● **WORK TASK**
Starting at the line that holds "2022-02: 40000000 -> 55284690" and stopping at the line that holds "2022-12: none -> 177329552", restate the records below word for word, with both of those lines included.

● **TASK DATA**
__________

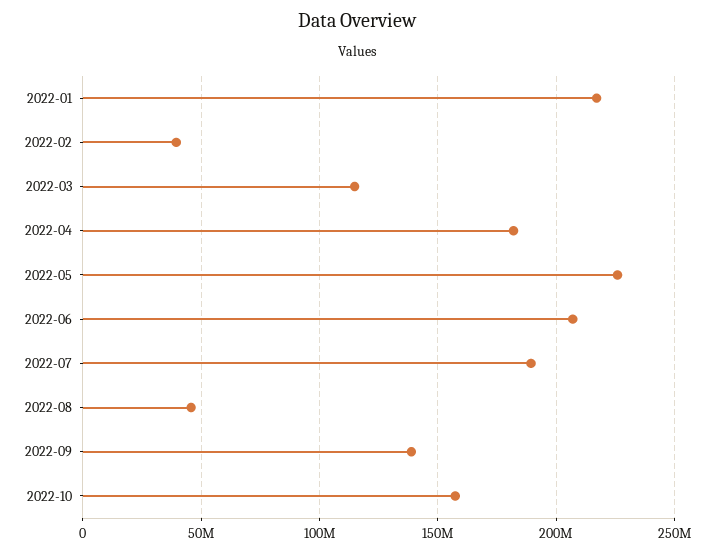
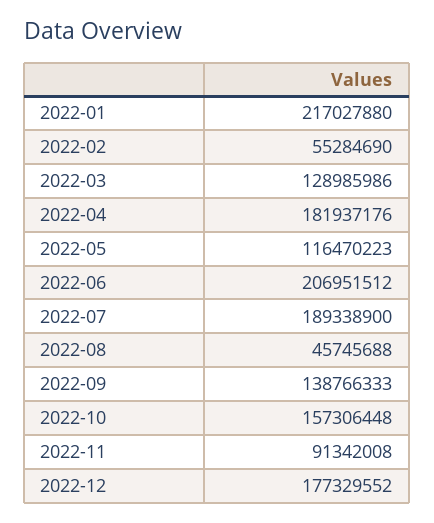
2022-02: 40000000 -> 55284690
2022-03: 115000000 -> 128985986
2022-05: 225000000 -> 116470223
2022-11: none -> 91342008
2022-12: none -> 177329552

__________

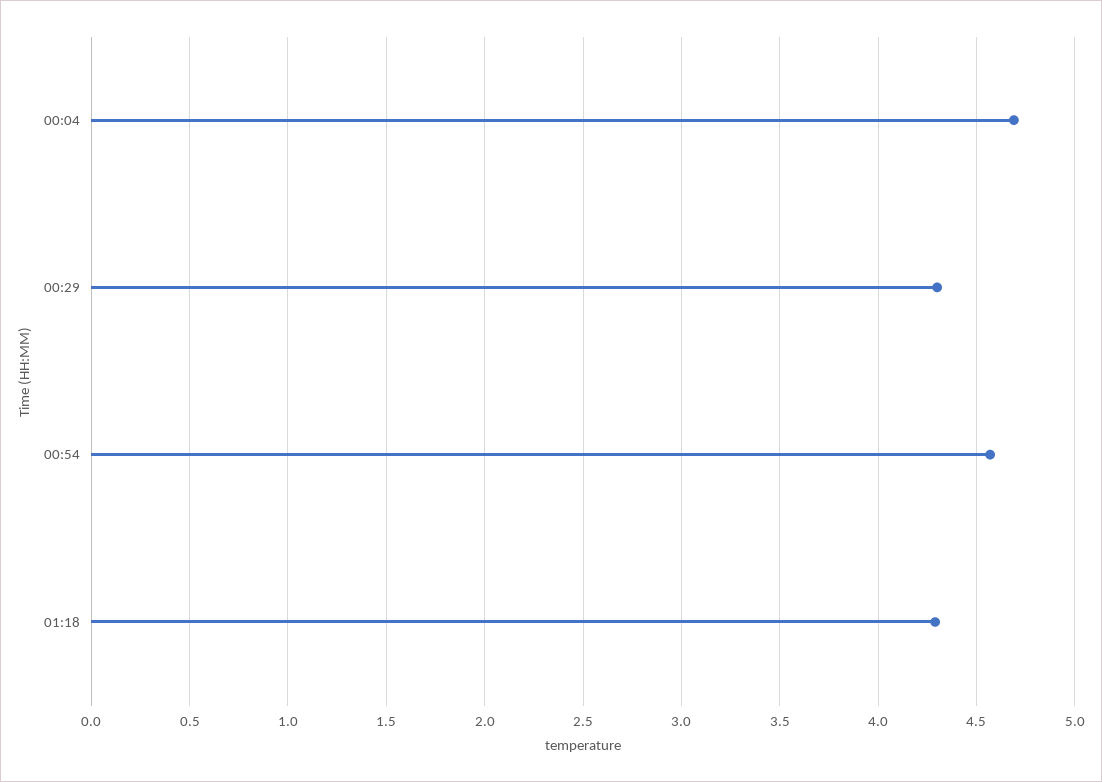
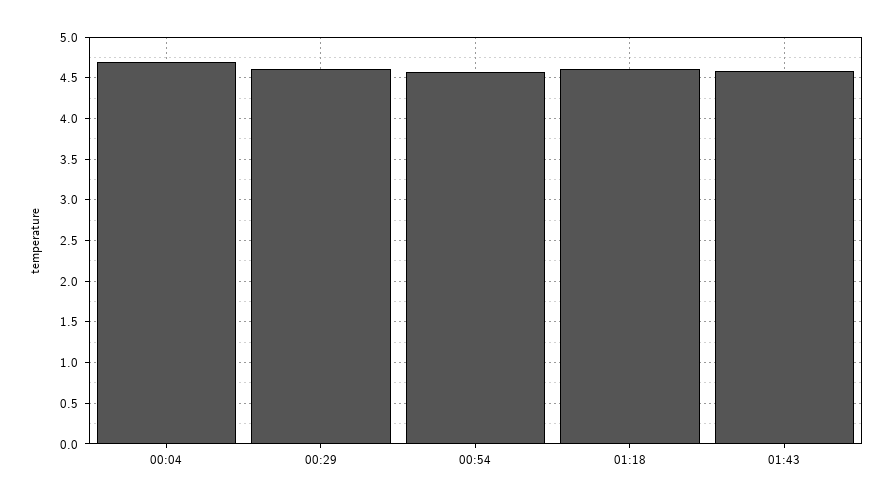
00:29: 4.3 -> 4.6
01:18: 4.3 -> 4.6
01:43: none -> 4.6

__________

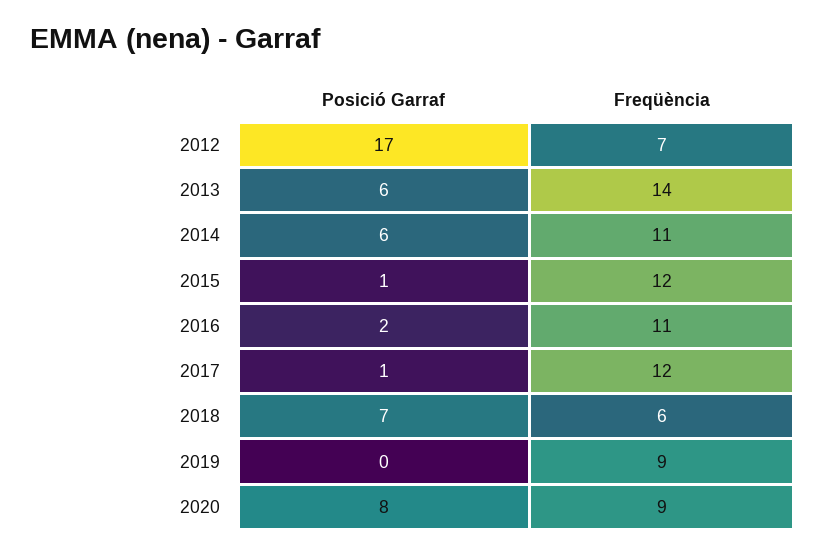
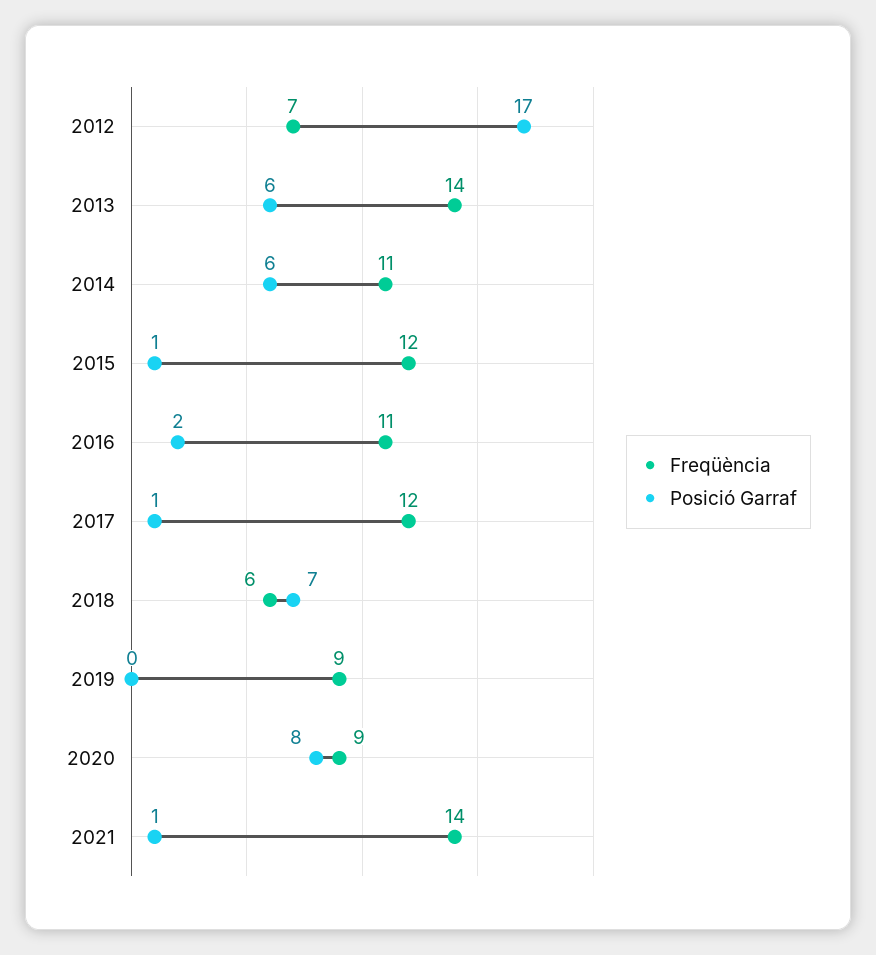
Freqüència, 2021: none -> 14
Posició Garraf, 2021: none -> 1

__________

● **RESULT OF THE EXERCISE**
2022-02: 40000000 -> 55284690
2022-03: 115000000 -> 128985986
2022-05: 225000000 -> 116470223
2022-11: none -> 91342008
2022-12: none -> 177329552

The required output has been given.